→ **Aim of the task**
Once the pictures are set aside, copy the data below exactly as it stands.

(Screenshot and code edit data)

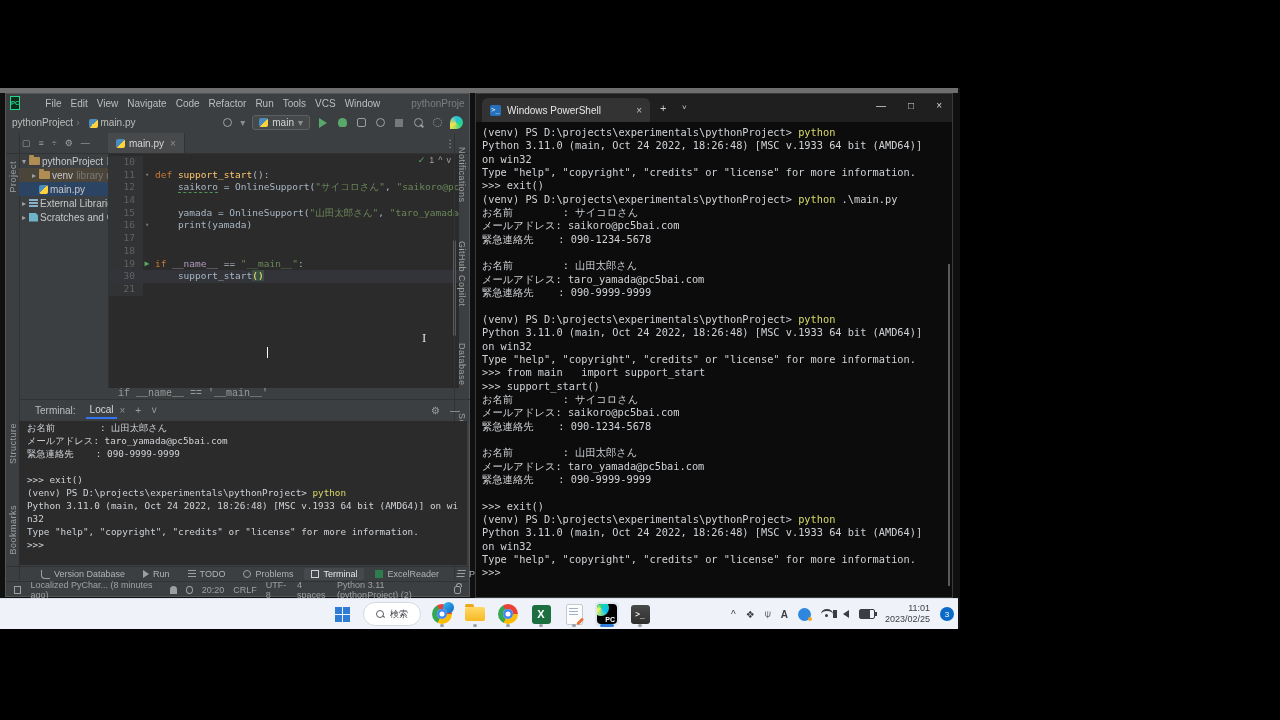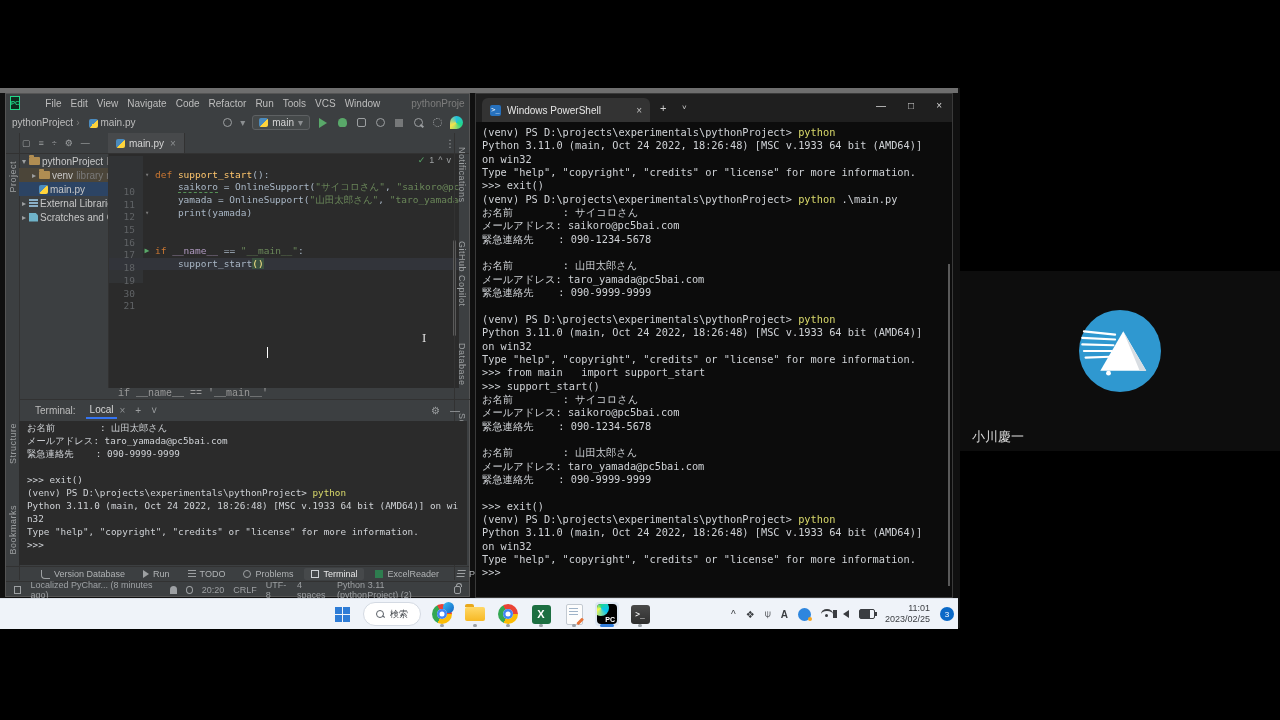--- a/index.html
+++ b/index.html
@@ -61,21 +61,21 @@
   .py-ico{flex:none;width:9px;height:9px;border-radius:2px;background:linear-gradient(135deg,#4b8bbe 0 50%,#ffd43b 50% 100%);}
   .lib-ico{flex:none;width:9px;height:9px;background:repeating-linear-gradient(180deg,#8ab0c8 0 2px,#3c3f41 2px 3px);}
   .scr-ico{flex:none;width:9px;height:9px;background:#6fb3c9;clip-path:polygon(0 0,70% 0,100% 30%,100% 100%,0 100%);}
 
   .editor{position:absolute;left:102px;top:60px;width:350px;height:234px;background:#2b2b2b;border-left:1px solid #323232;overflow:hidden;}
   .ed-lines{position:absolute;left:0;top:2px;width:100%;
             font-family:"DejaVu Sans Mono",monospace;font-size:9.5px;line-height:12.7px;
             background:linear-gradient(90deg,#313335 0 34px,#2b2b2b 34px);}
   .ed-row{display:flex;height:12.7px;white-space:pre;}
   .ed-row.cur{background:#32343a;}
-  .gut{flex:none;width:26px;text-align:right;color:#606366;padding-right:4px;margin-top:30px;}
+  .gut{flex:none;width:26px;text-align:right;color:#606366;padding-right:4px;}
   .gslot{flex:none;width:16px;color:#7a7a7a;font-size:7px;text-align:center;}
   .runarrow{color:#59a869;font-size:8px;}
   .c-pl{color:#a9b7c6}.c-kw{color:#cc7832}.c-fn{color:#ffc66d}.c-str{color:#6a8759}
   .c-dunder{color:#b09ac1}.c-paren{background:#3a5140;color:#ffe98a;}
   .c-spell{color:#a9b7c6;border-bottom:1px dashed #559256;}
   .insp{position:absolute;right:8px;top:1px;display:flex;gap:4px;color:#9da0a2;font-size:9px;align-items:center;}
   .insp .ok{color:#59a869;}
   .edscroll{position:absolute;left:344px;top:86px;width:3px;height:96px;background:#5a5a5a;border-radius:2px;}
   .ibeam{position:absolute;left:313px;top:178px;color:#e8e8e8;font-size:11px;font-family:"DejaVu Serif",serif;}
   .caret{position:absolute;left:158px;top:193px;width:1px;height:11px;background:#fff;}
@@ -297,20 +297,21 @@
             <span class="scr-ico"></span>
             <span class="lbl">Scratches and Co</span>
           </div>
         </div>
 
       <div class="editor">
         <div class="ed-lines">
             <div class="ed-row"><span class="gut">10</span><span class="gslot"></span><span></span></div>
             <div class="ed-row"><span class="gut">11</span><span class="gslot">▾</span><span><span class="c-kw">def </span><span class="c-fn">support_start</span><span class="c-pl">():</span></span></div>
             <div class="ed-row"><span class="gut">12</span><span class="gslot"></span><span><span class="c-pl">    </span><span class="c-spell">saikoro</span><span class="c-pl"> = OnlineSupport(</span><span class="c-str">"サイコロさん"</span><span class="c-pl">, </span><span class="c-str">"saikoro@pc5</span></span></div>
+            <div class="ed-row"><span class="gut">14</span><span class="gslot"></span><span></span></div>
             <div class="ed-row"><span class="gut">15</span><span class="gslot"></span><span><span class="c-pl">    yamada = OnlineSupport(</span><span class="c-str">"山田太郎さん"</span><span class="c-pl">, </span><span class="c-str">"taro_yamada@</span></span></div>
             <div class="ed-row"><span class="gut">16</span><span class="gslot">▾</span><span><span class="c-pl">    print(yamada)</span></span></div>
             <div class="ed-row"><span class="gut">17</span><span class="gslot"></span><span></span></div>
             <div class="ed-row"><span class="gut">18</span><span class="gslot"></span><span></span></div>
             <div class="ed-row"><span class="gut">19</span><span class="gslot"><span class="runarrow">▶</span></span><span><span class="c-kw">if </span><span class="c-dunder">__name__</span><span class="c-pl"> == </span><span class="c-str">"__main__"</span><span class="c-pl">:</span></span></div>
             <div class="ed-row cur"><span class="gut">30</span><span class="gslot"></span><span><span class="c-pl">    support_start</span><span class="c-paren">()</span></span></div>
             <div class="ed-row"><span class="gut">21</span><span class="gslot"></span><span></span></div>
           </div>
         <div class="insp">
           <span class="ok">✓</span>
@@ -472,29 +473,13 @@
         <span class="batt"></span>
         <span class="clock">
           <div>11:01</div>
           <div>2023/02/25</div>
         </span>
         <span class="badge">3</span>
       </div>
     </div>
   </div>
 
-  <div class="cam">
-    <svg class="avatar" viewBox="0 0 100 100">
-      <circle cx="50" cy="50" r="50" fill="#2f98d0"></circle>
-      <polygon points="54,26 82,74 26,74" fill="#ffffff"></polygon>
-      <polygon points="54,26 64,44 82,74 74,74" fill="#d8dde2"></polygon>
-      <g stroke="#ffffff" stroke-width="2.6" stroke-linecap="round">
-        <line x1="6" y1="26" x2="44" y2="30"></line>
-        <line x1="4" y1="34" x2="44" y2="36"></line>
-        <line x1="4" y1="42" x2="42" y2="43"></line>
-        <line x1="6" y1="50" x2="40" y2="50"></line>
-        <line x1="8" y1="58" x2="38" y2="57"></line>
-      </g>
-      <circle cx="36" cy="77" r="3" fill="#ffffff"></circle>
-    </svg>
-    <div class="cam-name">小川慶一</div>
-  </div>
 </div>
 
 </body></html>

→ **Exercise result**
--- a/index.html
+++ b/index.html
@@ -61,21 +61,21 @@
   .py-ico{flex:none;width:9px;height:9px;border-radius:2px;background:linear-gradient(135deg,#4b8bbe 0 50%,#ffd43b 50% 100%);}
   .lib-ico{flex:none;width:9px;height:9px;background:repeating-linear-gradient(180deg,#8ab0c8 0 2px,#3c3f41 2px 3px);}
   .scr-ico{flex:none;width:9px;height:9px;background:#6fb3c9;clip-path:polygon(0 0,70% 0,100% 30%,100% 100%,0 100%);}
 
   .editor{position:absolute;left:102px;top:60px;width:350px;height:234px;background:#2b2b2b;border-left:1px solid #323232;overflow:hidden;}
   .ed-lines{position:absolute;left:0;top:2px;width:100%;
             font-family:"DejaVu Sans Mono",monospace;font-size:9.5px;line-height:12.7px;
             background:linear-gradient(90deg,#313335 0 34px,#2b2b2b 34px);}
   .ed-row{display:flex;height:12.7px;white-space:pre;}
   .ed-row.cur{background:#32343a;}
-  .gut{flex:none;width:26px;text-align:right;color:#606366;padding-right:4px;margin-top:30px;}
+  .gut{flex:none;width:26px;text-align:right;color:#606366;padding-right:4px;}
   .gslot{flex:none;width:16px;color:#7a7a7a;font-size:7px;text-align:center;}
   .runarrow{color:#59a869;font-size:8px;}
   .c-pl{color:#a9b7c6}.c-kw{color:#cc7832}.c-fn{color:#ffc66d}.c-str{color:#6a8759}
   .c-dunder{color:#b09ac1}.c-paren{background:#3a5140;color:#ffe98a;}
   .c-spell{color:#a9b7c6;border-bottom:1px dashed #559256;}
   .insp{position:absolute;right:8px;top:1px;display:flex;gap:4px;color:#9da0a2;font-size:9px;align-items:center;}
   .insp .ok{color:#59a869;}
   .edscroll{position:absolute;left:344px;top:86px;width:3px;height:96px;background:#5a5a5a;border-radius:2px;}
   .ibeam{position:absolute;left:313px;top:178px;color:#e8e8e8;font-size:11px;font-family:"DejaVu Serif",serif;}
   .caret{position:absolute;left:158px;top:193px;width:1px;height:11px;background:#fff;}
@@ -297,20 +297,21 @@
             <span class="scr-ico"></span>
             <span class="lbl">Scratches and Co</span>
           </div>
         </div>
 
       <div class="editor">
         <div class="ed-lines">
             <div class="ed-row"><span class="gut">10</span><span class="gslot"></span><span></span></div>
             <div class="ed-row"><span class="gut">11</span><span class="gslot">▾</span><span><span class="c-kw">def </span><span class="c-fn">support_start</span><span class="c-pl">():</span></span></div>
             <div class="ed-row"><span class="gut">12</span><span class="gslot"></span><span><span class="c-pl">    </span><span class="c-spell">saikoro</span><span class="c-pl"> = OnlineSupport(</span><span class="c-str">"サイコロさん"</span><span class="c-pl">, </span><span class="c-str">"saikoro@pc5</span></span></div>
+            <div class="ed-row"><span class="gut">14</span><span class="gslot"></span><span></span></div>
             <div class="ed-row"><span class="gut">15</span><span class="gslot"></span><span><span class="c-pl">    yamada = OnlineSupport(</span><span class="c-str">"山田太郎さん"</span><span class="c-pl">, </span><span class="c-str">"taro_yamada@</span></span></div>
             <div class="ed-row"><span class="gut">16</span><span class="gslot">▾</span><span><span class="c-pl">    print(yamada)</span></span></div>
             <div class="ed-row"><span class="gut">17</span><span class="gslot"></span><span></span></div>
             <div class="ed-row"><span class="gut">18</span><span class="gslot"></span><span></span></div>
             <div class="ed-row"><span class="gut">19</span><span class="gslot"><span class="runarrow">▶</span></span><span><span class="c-kw">if </span><span class="c-dunder">__name__</span><span class="c-pl"> == </span><span class="c-str">"__main__"</span><span class="c-pl">:</span></span></div>
             <div class="ed-row cur"><span class="gut">30</span><span class="gslot"></span><span><span class="c-pl">    support_start</span><span class="c-paren">()</span></span></div>
             <div class="ed-row"><span class="gut">21</span><span class="gslot"></span><span></span></div>
           </div>
         <div class="insp">
           <span class="ok">✓</span>
@@ -472,29 +473,13 @@
         <span class="batt"></span>
         <span class="clock">
           <div>11:01</div>
           <div>2023/02/25</div>
         </span>
         <span class="badge">3</span>
       </div>
     </div>
   </div>
 
-  <div class="cam">
-    <svg class="avatar" viewBox="0 0 100 100">
-      <circle cx="50" cy="50" r="50" fill="#2f98d0"></circle>
-      <polygon points="54,26 82,74 26,74" fill="#ffffff"></polygon>
-      <polygon points="54,26 64,44 82,74 74,74" fill="#d8dde2"></polygon>
-      <g stroke="#ffffff" stroke-width="2.6" stroke-linecap="round">
-        <line x1="6" y1="26" x2="44" y2="30"></line>
-        <line x1="4" y1="34" x2="44" y2="36"></line>
-        <line x1="4" y1="42" x2="42" y2="43"></line>
-        <line x1="6" y1="50" x2="40" y2="50"></line>
-        <line x1="8" y1="58" x2="38" y2="57"></line>
-      </g>
-      <circle cx="36" cy="77" r="3" fill="#ffffff"></circle>
-    </svg>
-    <div class="cam-name">小川慶一</div>
-  </div>
 </div>
 
 </body></html>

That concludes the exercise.